3 Bu nedenle neler aldığını, neler işittiğini anımsa. Bunları yerine getir, tövbe et! Eğer uyanmazsan, hırsız gibi geleceğim. Hangi saatte geleceğimi hiç bilemeyeceksin.
Μνημόνευε οὖν πῶς εἴληφας καὶ ἤκουσας, καὶ τήρει καὶ μετανόησον. Ἐὰν οὖν μὴ γρηγορήσῃς, ἥξω ὡς κλέπτης, καὶ οὐ μὴ γνῷς ποίαν ὥραν ἥξω ἐπὶ σέ.
4 Ama Sart'ta, aranızda giysilerini lekelememiş birkaç kişi var ki, beyazlar içinde benimle birlikte yürüyecekler. Çünkü buna layıktırlar.
Ἀλλὰ ἔχεις ὀλίγα ὀνόματα ἐν Σάρδεσιν, ἃ οὐκ ἐμόλυναν τὰ ἱμάτια αὐτῶν, καὶ περιπατήσουσιν μετʼ ἐμοῦ ἐν λευκοῖς, ὅτι ἄξιοί εἰσιν.
5 Galip gelen böylece beyaz giysiler giyecek. Onun adını yaşam kitabından hiç silmeyeceğim. Babam'ın ve meleklerinin önünde o kişinin adını açıkça anacağım.
Ὁ νικῶν, οὕτως περιβαλεῖται ἐν ἱματίοις λευκοῖς, καὶ οὐ μὴ ἐξαλείψω τὸ ὄνομα αὐτοῦ ἐκ τῆς βίβλου τῆς ζωῆς, καὶ ὁμολογήσω τὸ ὄνομα αὐτοῦ ἐνώπιον τοῦ Πατρός μου, καὶ ἐνώπιον τῶν ἀγγέλων αὐτοῦ.
6 Kulağı olan, Ruh'un kiliselere ne dediğini işitsin.’”
Ὁ ἔχων οὖς, ἀκουσάτω τί τὸ ˚Πνεῦμα λέγει ταῖς ἐκκλησίαις.”’

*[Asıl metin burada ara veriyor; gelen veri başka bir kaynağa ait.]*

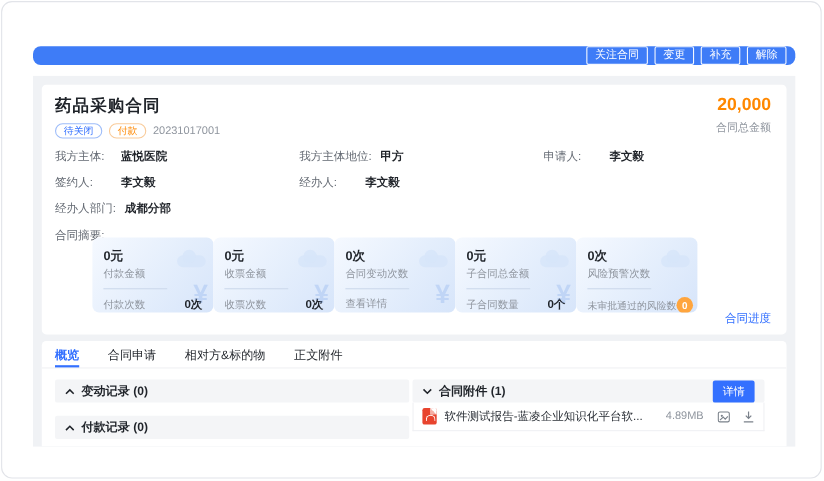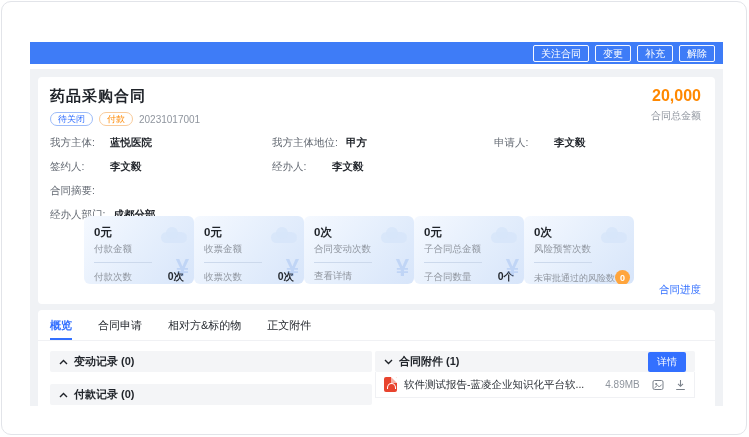--- a/index.html
+++ b/index.html
@@ -2,22 +2,22 @@
 <html><head>
 <meta charset="utf-8">
 <style>
   * { margin:0; padding:0; box-sizing:border-box; }
   html,body { width:749px; height:437px; background:#fff; font-family:"Liberation Sans",sans-serif; }
   .stage { position:relative; width:749px; height:437px; overflow:hidden; }
   .frame { position:absolute; left:1px; top:1px; width:746px; height:434px;
            border:1px solid #e2e4e9; border-radius:10px; background:#fff; overflow:hidden; }
 
   
-  .topbar { position:absolute; left:28px; top:40px; width:693px; height:22px; background:#3e7cf7;
-            display:flex; align-items:center; justify-content:flex-end; gap:6px; padding-right:8px; }
+  .topbar { position:absolute; left:28px; top:40px; width:693px; height:17px; background:#3e7cf7;
+            display:flex; align-items:center; justify-content:flex-end; gap:6px; padding-right:8px;border-radius:7px; }
   .tb-btn { height:17px; padding:0 7px; font-size:10px; line-height:15px; color:#fff;
             border:1px solid rgba(255,255,255,.95); border-radius:2px; background:transparent; cursor:pointer;
             font-family:"Liberation Sans",sans-serif; }
 
   
   .content { position:absolute; left:28px; top:67px; width:693px; height:337px; background:#f0f2f5; overflow:hidden; }
 
   
   .main-card { position:absolute; left:8px; top:8px; width:677px; height:227px; background:#fff; border-radius:4px; }
   .title { position:absolute; left:12px; top:10px; font-size:15px; font-weight:bold; color:#1f2329; letter-spacing:1px; }
@@ -52,21 +52,21 @@
   .wm-cloud { position:absolute; right:7px; top:16px; width:26px; height:11px; border-radius:8px; background:rgba(215,230,250,.9); }
   .wm-cloud::before { content:""; position:absolute; left:5px; top:-5px; width:12px; height:12px; border-radius:50%; background:rgba(215,230,250,.9); }
   .wm-bag { position:absolute; right:5px; bottom:2px; font-size:24px; font-weight:bold; color:rgba(130,170,235,.30); }
   .wm-bag::before { content:"¥"; }
 
   .progress-link { position:absolute; right:14px; bottom:7px; font-size:10.5px; color:#3370ff; cursor:pointer; }
 
   
   .tabs-card { position:absolute; left:8px; top:241px; width:677px; height:96px; background:#fff;
                border-radius:4px 4px 0 0; overflow:hidden; }
-  .tabs { display:flex; align-items:stretch; height:31px; padding-left:12px; gap:26px; border-bottom:1px solid #f0f1f4; }
+  .tabs { display:flex; align-items:stretch; height:25px; padding-left:12px; gap:26px; border-bottom:1px solid #f0f1f4; }
   .tab { font-size:11px; color:#1f2329; display:flex; align-items:center; cursor:pointer; position:relative; }
   .tab.active { color:#3370ff; font-weight:bold; }
   .tab.active::after { content:""; position:absolute; left:0; right:0; bottom:0; height:2px; background:#3370ff; }
 
   .sections { display:flex; gap:3px; padding:10px 12px 0 12px; }
   .col-left { width:322px; flex:none; }
   .col-right { width:320px; flex:none; }
   .sec-header { height:21px; background:#f4f5f7; border-radius:2px; display:flex; align-items:center;
                 padding:0 9px; gap:6px; cursor:pointer; }
   .sec-title { font-size:11px; font-weight:bold; color:#1f2329; }
@@ -128,26 +128,26 @@
           </div>
           <div class="field">
             <span class="lbl">签约人:</span>
             <span class="val">李文毅</span>
           </div>
           <div class="field">
             <span class="lbl">经办人:</span>
             <span class="val">李文毅</span>
           </div>
           <div class="field span3">
+            <span class="lbl">经办人部门:</span>
+            <span class="val">成都分部</span>
+          </div>
+          <div class="field span3">
             <span class="lbl">合同摘要:</span>
             <span class="val"></span>
-          </div>
-          <div class="field span3">
-            <span class="lbl">经办人部门:</span>
-            <span class="val">成都分部</span>
           </div>
         </div>
 
         <div class="stat-row">
 
           <div class="stat-card">
             <div class="wm-cloud"></div>
             <div class="wm-bag"></div>
             <div class="stat-value">0元</div>
             <div class="stat-label">付款金额</div>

7 “Filadelfya'daki kilisenin meleğine yaz. Kutsal ve gerçek olan, Davut'un anahtarına sahip olan, açtığını kimsenin kapayamadığı, kapadığını kimsenin açamadığı kişi şöyle diyor:
Καὶ τῷ ἀγγέλῳ τῆς ἐν Φιλαδελφείᾳ ἐκκλησίας γράψον: ‘Τάδε λέγει ὁ Ἅγιος, ὁ Ἀληθινός, ὁ ἔχων τὴν κλεῖν Δαυίδ, ὁ ἀνοίγων καὶ οὐδεὶς κλείσει, καὶ κλείων καὶ οὐδεὶς ἀνοίγει:
8 ‘Yaptıklarını biliyorum. İşte önüne kimsenin kapayamayacağı açık bir kapı koydum. Gücünün az olduğunu biliyorum; yine de sözüme uydun, adımı yadsımadın.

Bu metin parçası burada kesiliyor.